What is being asked -
Repeat the lines below exactly as written, please, from the line with "Covid-19 pandemic negative shock." to the line with "- Financial Globalisation, de", both lines included, and no others.

Data shown -
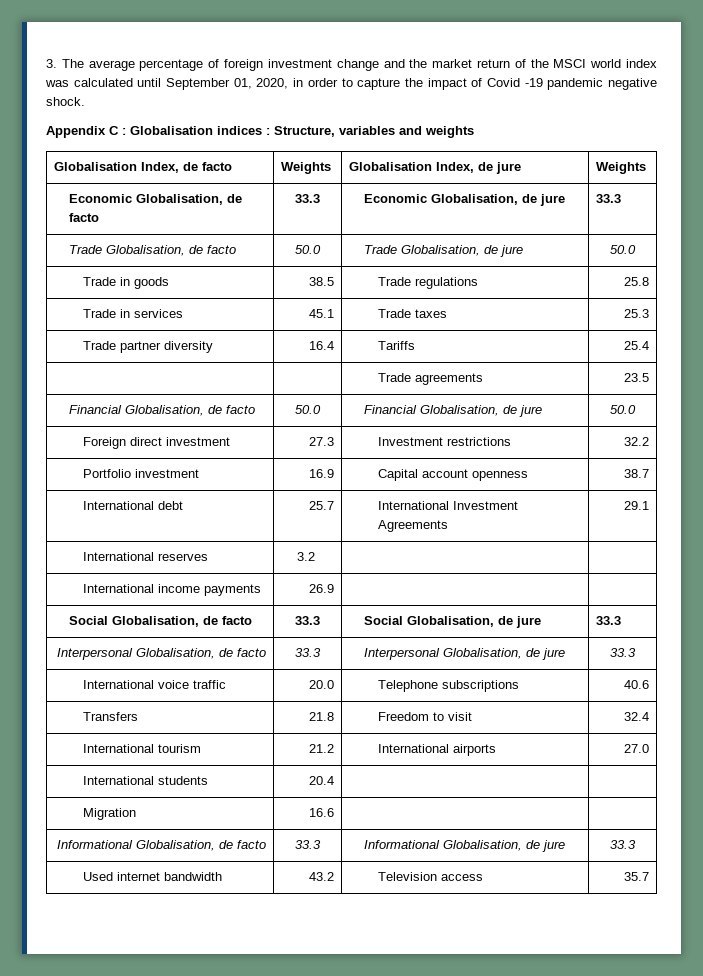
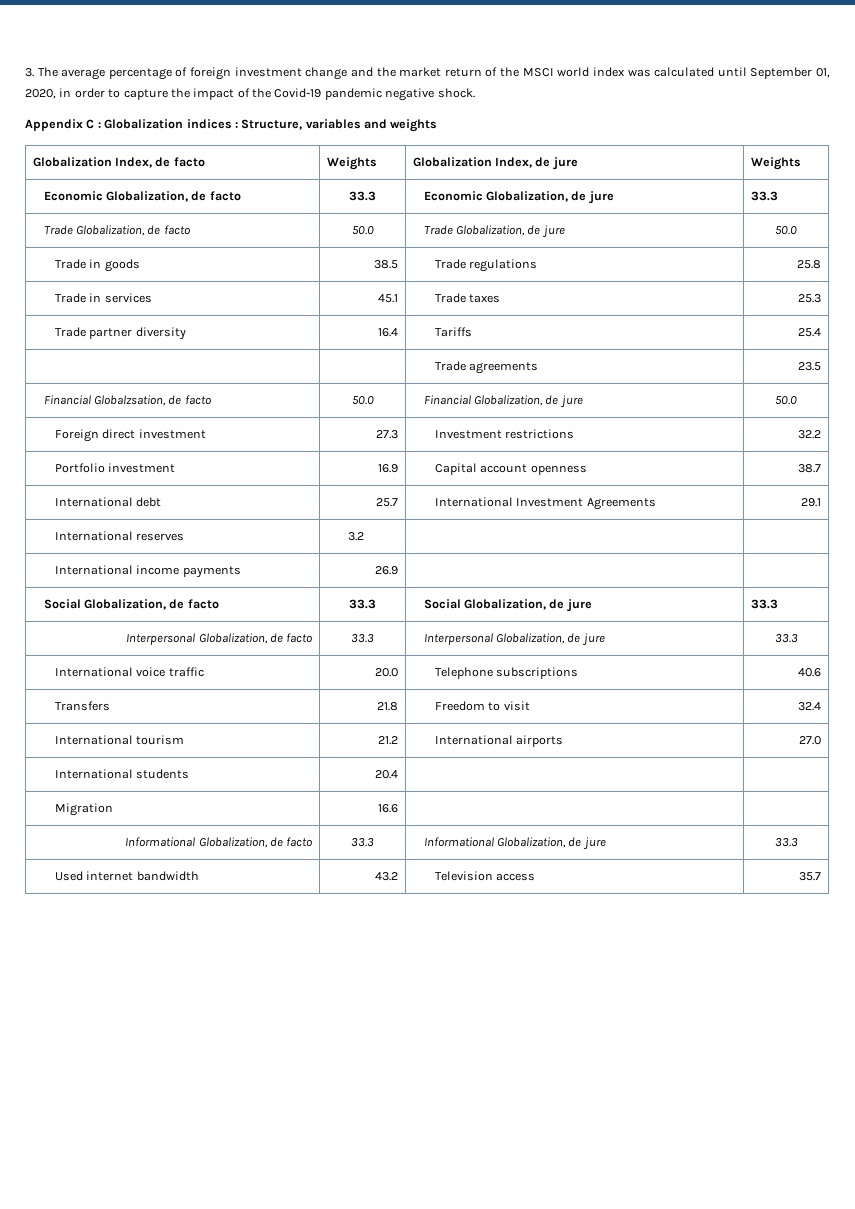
- 3. The average percentage of foreign investment change and the market return of the MSCI world index was calculated until September 01, 2020, in order to capture the impact of Covid -19 pandemic negative shock.
+ 3. The average percentage of foreign investment change and the market return of the MSCI world index was calculated until September 01, 2020, in order to capture the impact of the Covid-19 pandemic negative shock.
- Appendix C : Globalisation indices : Structure, variables and weights
+ Appendix C : Globalization indices : Structure, variables and weights
- Globalisation Index, de facto | Weights | Globalisation Index, de jure | Weights
+ Globalization Index, de facto | Weights | Globalization Index, de jure | Weights
- Economic Globalisation, de facto | 33.3 | Economic Globalisation, de jure | 33.3
+ Economic Globalization, de facto | 33.3 | Economic Globalization, de jure | 33.3
- Trade Globalisation, de facto | 50.0 | Trade Globalisation, de jure | 50.0
+ Trade Globalization, de facto | 50.0 | Trade Globalization, de jure | 50.0
- Financial Globalisation, de facto | 50.0 | Financial Globalisation, de jure | 50.0
+ Financial Globalzsation, de facto | 50.0 | Financial Globalization, de jure | 50.0
- Social Globalisation, de facto | 33.3 | Social Globalisation, de jure | 33.3
+ Social Globalization, de facto | 33.3 | Social Globalization, de jure | 33.3
- Interpersonal Globalisation, de facto | 33.3 | Interpersonal Globalisation, de jure | 33.3
+ Interpersonal Globalization, de facto | 33.3 | Interpersonal Globalization, de jure | 33.3
- Informational Globalisation, de facto | 33.3 | Informational Globalisation, de jure | 33.3
+ Informational Globalization, de facto | 33.3 | Informational Globalization, de jure | 33.3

Reply to the exercise -
+ 3. The average percentage of foreign investment change and the market return of the MSCI world index was calculated until September 01, 2020, in order to capture the impact of the Covid-19 pandemic negative shock.
- Appendix C : Globalisation indices : Structure, variables and weights
+ Appendix C : Globalization indices : Structure, variables and weights
- Globalisation Index, de facto | Weights | Globalisation Index, de jure | Weights
+ Globalization Index, de facto | Weights | Globalization Index, de jure | Weights
- Economic Globalisation, de facto | 33.3 | Economic Globalisation, de jure | 33.3
+ Economic Globalization, de facto | 33.3 | Economic Globalization, de jure | 33.3
- Trade Globalisation, de facto | 50.0 | Trade Globalisation, de jure | 50.0
+ Trade Globalization, de facto | 50.0 | Trade Globalization, de jure | 50.0
- Financial Globalisation, de facto | 50.0 | Financial Globalisation, de jure | 50.0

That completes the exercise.